Smedley, who wears Coke-bottle eyeglasses and tends to twitch involuntarily, is a sociologist and management visionary whom I consult whenever I’m bewildered by the great dilemmas of modern life. He proceeded to set me straight on the possibility of “de-funding,” demilitarizing and humanizing America’s law enforcement infrastructure.

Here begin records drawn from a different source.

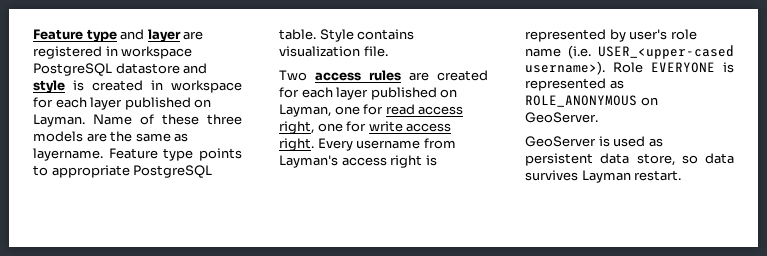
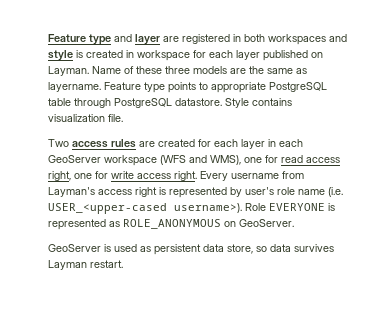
- Feature type and layer are registered in workspace PostgreSQL datastore and style is created in workspace for each layer published on Layman.
+ Feature type and layer are registered in both workspaces and style is created in workspace for each layer published on Layman.
- Feature type points to appropriate PostgreSQL table.
+ Feature type points to appropriate PostgreSQL table through PostgreSQL datastore.
- Two access rules are created for each layer published on Layman, one for read access right, one for write access right.
+ Two access rules are created for each layer in each GeoServer workspace (WFS and WMS), one for read access right, one for write access right.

“For two hundred years,” he said with a knowing sigh, “our urban police officers, from their first day of basic training, have been told that they are myrmidons patrolling Occupied Enemy Territory. By necessity, they follow an unwritten code of raw, jungle survival. They are the apex predators, free to act as they feel, to shoot, to kill or to bestow a capricious act of kindness, without question or consequence. They are the Lion King. A cop can be a saint saving babies from a burning hospital and — in the next moment — a sadist with the morals of a death-camp commandant. The fate of subject creatures in the ’hood is entirely up to the cop on the beat and how he feels on any given day. A spat with his wife, an F on his kid’s report card, a twinge of sciatica or a bad cup of coffee can send him into a simmering fury. This ‘mood-based policing’ is a tradition that society should openly acknowledge and embrace, because the alternative — transforming the police into a rational, caring engine for conciliation, brotherhood and social service — is a perilous delusion comparable to turning a snakepit into a petting zoo. Bear in mind, that we recruit cops not out of the Ivy League but from the thirtieth percentile of public school graduates. We give them crappy pay and run them ragged. Their working conditions are onerous, their bureaucracy is byzantine and their marriages end almost universally in bitter divorce. They suffer pathologies that make PTSD, family annihilation and bleeding hemorrhoids look like a case of the sniffles. The only people who trust them less than the folks on the street are their own bosses. Every year, thousands blow their own brains out. Each one of them, frustrated by the job, despised by the people they’re assigned to ‘serve and protect’ and armed to the teeth, is a ticking bomb overloaded with grievance.”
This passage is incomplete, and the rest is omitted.